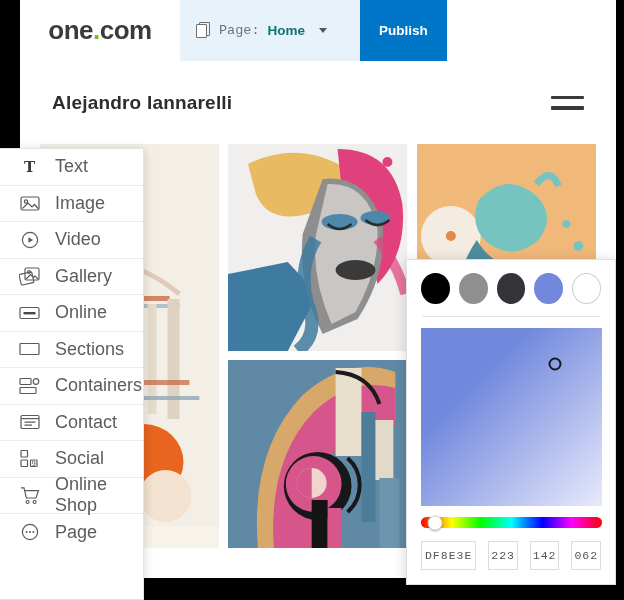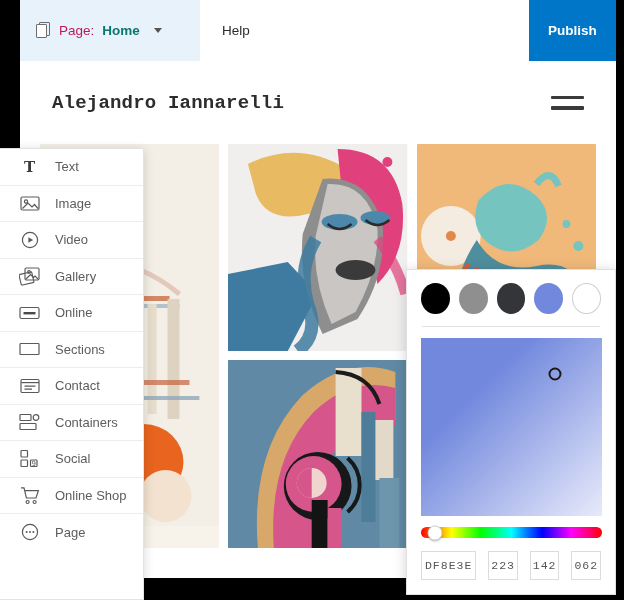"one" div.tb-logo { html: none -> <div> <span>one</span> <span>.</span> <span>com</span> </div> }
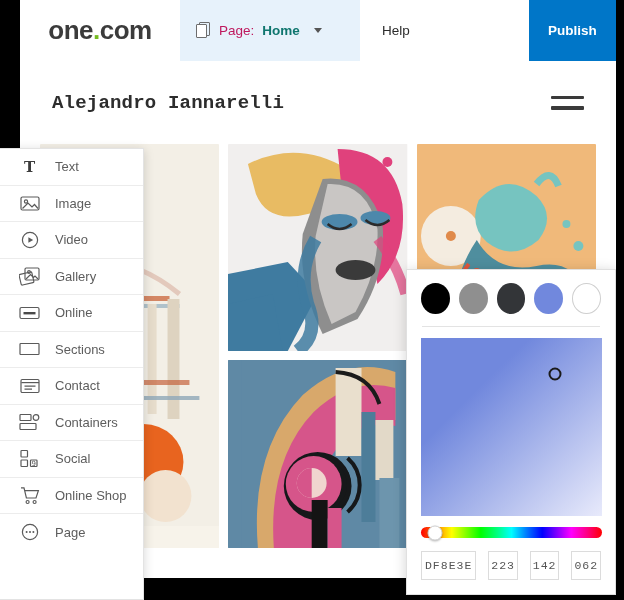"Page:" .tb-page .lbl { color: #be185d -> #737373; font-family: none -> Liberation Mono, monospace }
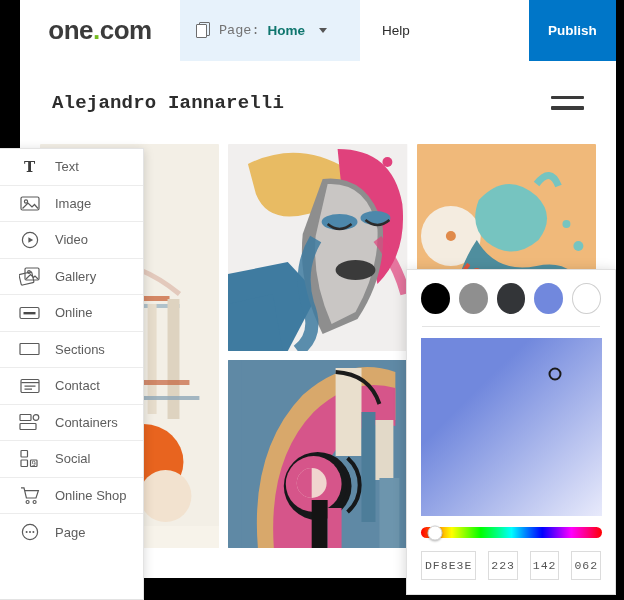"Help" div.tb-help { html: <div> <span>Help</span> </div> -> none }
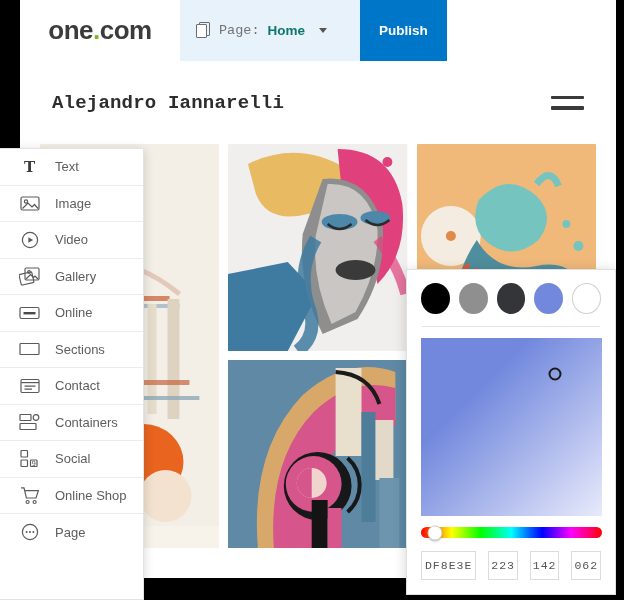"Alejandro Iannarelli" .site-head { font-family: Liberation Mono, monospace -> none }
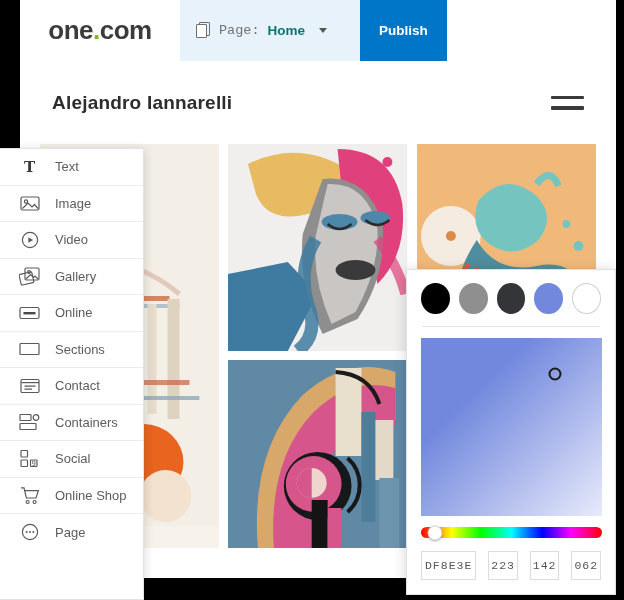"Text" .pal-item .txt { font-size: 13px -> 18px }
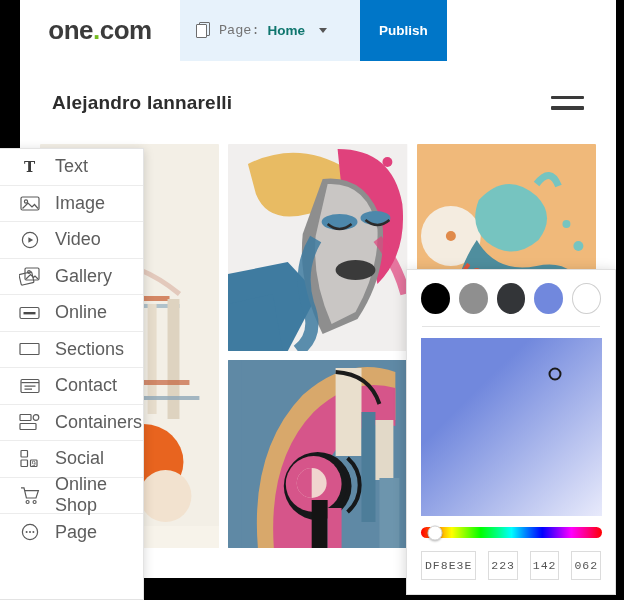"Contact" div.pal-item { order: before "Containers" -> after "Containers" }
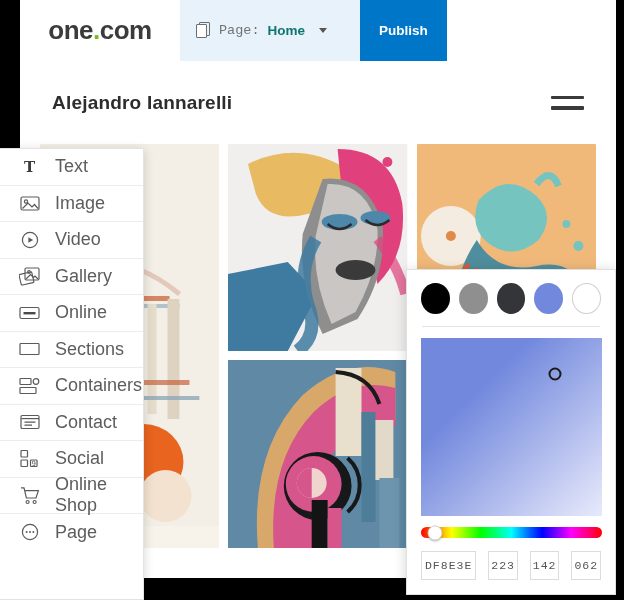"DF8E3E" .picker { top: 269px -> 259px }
━━━
[EXERCISE DESCRIPTION] Restate the records above word for word, without the pictures.

[FINISHED EXERCISE]
"one" div.tb-logo { html: none -> <div> <span>one</span> <span>.</span> <span>com</span> </div> }
"Page:" .tb-page .lbl { color: #be185d -> #737373; font-family: none -> Liberation Mono, monospace }
"Help" div.tb-help { html: <div> <span>Help</span> </div> -> none }
"Alejandro Iannarelli" .site-head { font-family: Liberation Mono, monospace -> none }
"Text" .pal-item .txt { font-size: 13px -> 18px }
"Contact" div.pal-item { order: before "Containers" -> after "Containers" }
"DF8E3E" .picker { top: 269px -> 259px }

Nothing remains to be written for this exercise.